A deportação do pastor Potolov o separa da esposa e de seus sete filhos. O serviço de imigração russo o declarou como “um perigo à sociedade”.

Este não foi o primeiro incidente. Yevgeni e outro pastor batista, Vyacheslav Kalataevsky, tiveram suas casas invadidas e vasculhadas por ordem de uma autoridade administrativa. Em junho de 2001, foram privados de suas escrituras, como punição pela atividade religiosa desenvolvida em uma congregação batista não registrada.

Vyacheslav Kalataevsky foi preso em março de 2007, tentou regularizar seu status, mas em maio foi condenado a três anos de prisão por ter cruzado a fronteira ilegalmente. Ele foi transferido no final de junho para um campo de trabalhos forçados perto de Erdi. A esposa dele, Valentina, disse que o visitou no início de julho. “Ele estava muito magro”, contou.

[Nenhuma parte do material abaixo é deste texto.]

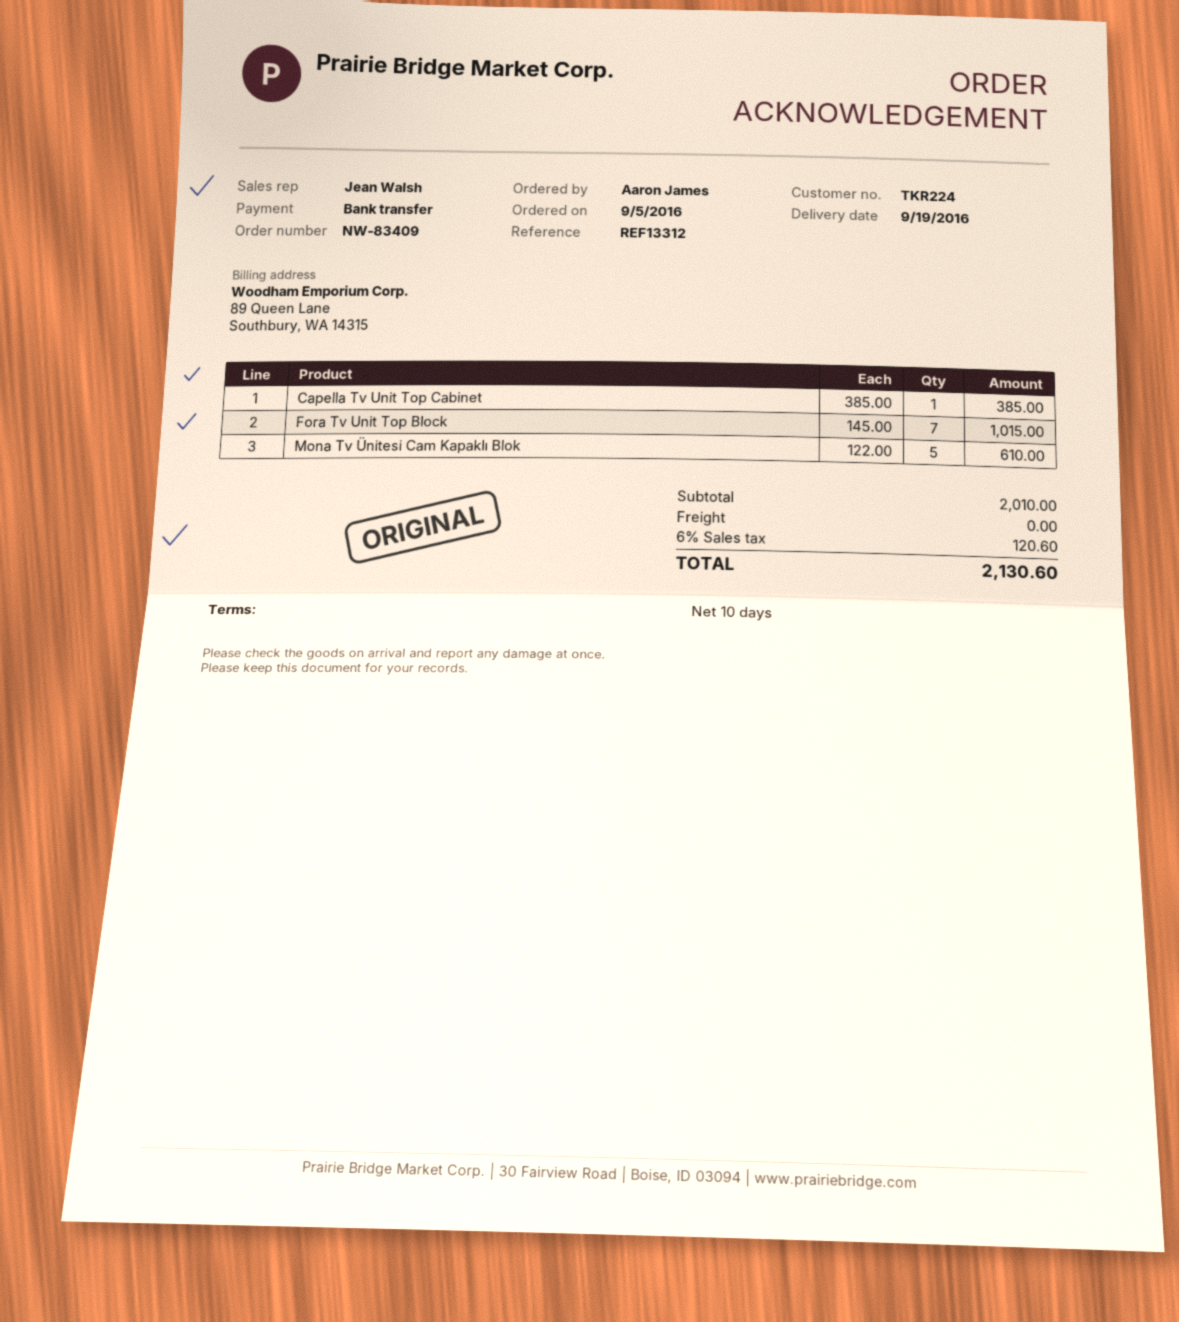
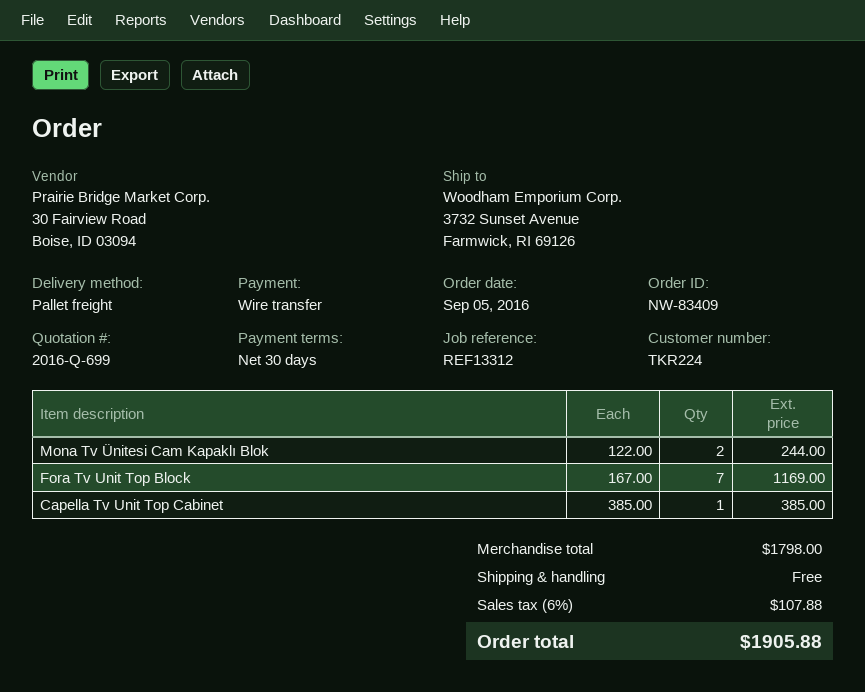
payment terms: 10 days -> 30 days
Fora Tv Unit Top Block: 7 x 145.00 = 1015.00 -> 7 x 167.00 = 1169.00
Mona Tv Ünitesi Cam Kapaklı Blok: 5 x 122.00 = 610.00 -> 2 x 122.00 = 244.00
subtotal: 2010.00 -> 1798.00
tax: 6% = 120.60 -> 6% = 107.88
total: 2130.60 -> 1905.88

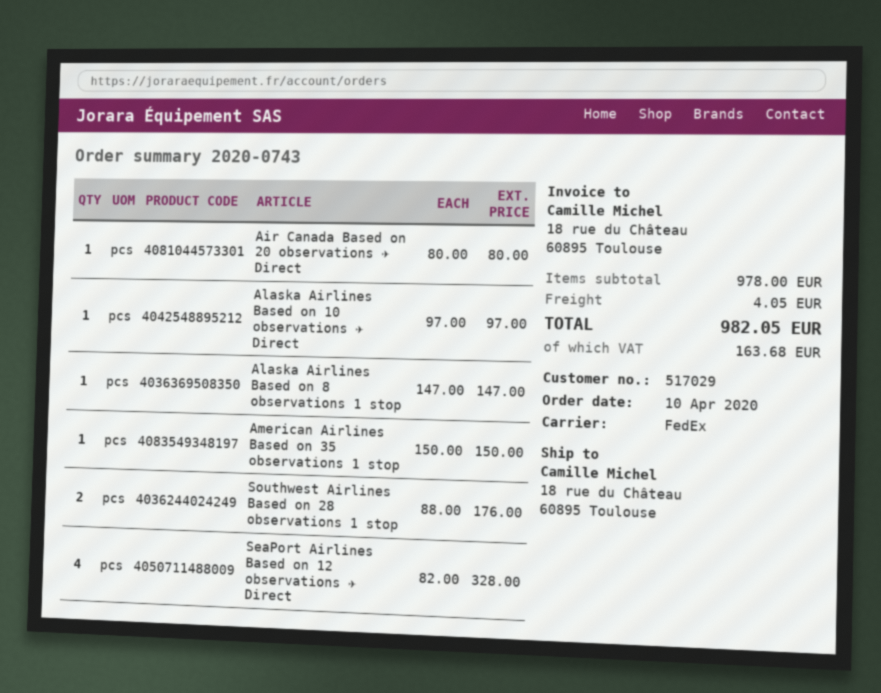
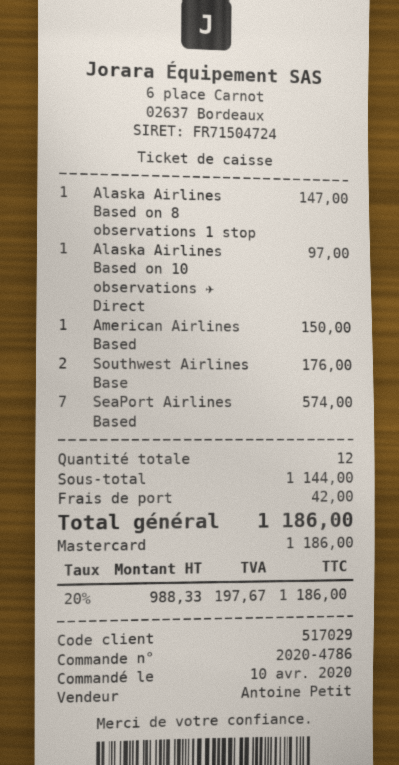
order number: 2020-0743 -> 2020-4786
Air Canada Based on 20 observations ✈ Direct: 1 for 80.00 -> none
SeaPort Airlines Based on 12 observations ✈ Direct: 4 for 328.00 -> 7 for 574.00
subtotal: 978.00 -> 1144.00
shipping: 4.05 -> 42.00
tax: 163.68 -> 197.67
total: 982.05 -> 1186.00

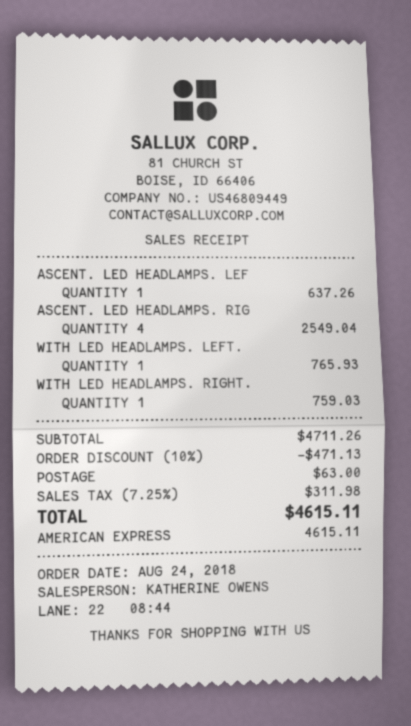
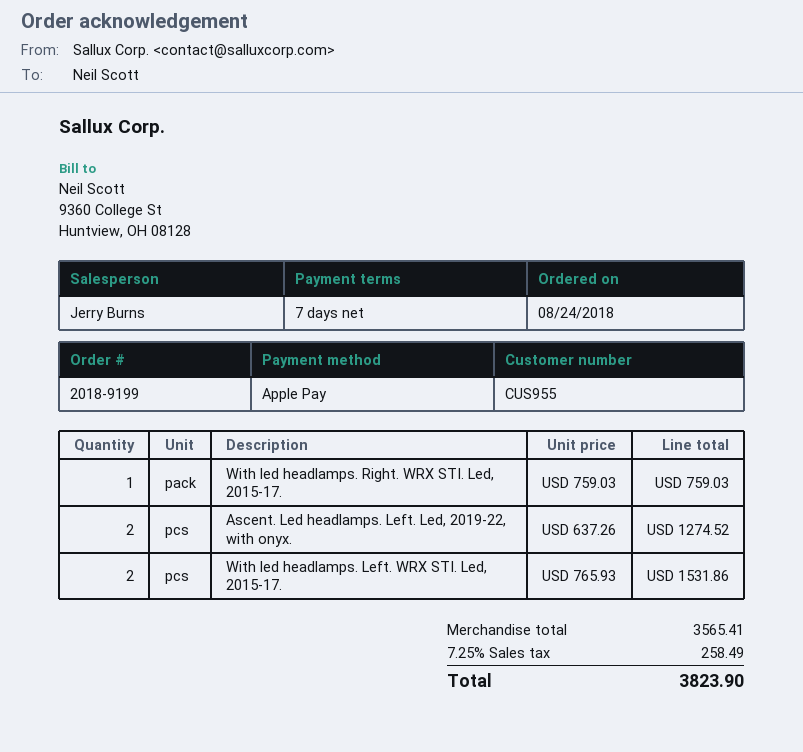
sales rep: KATHERINE OWENS -> Jerry Burns
payment method: American Express -> Apple Pay
ASCENT. LED HEADLAMPS. LEF: 1 for 637.26 -> 2 for 1274.52
ASCENT. LED HEADLAMPS. RIG: 4 for 2549.04 -> none
WITH LED HEADLAMPS. LEFT.: 1 for 765.93 -> 2 for 1531.86
subtotal: 4711.26 -> 3565.41
discount: 10% = 471.13 -> none
shipping: 63.00 -> none
tax: 7.25% = 311.98 -> 7.25% = 258.49
total: 4615.11 -> 3823.90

Yevgeni Potolov foi detido no dia 19 de maio em uma unidade prisional especial em Turkmenbashi. “Os indícios logo mostraram que as autoridades tentariam deportá-lo”, disse a esposa dele, Nadezhda. Em junho ela foi questionada se deixaria o país caso o marido fosse mandado de volta à Rússia.

Depois que o líder batista Aleksandr Frolov foi deportado, em junho de 2006, a esposa dele, Marina, cidadã turca, apelou para que o marido fosse viver junto dela e dos dois filhos em sua terra natal.

No entanto, diante da recusa do governo da Turquia, ela teve que ir morar com ele na Rússia e até então passou um ano sem ver o marido.

Os últimos acontecimentos têm aumentado a preocupação com a violação aos direitos humanos no Turcomenistão, apesar da morte do presidente Saparmurat Niyazov, que construiu um culto personalista durante os 21 anos em que esteve no poder.

Depois da morte dele, em dezembro passado, o novo presidente, Kurbanguly Berdymukhamedov, prometeu suavizar o forte policiamento sobre os cidadãos, o que parece ainda não estar sendo cumprido.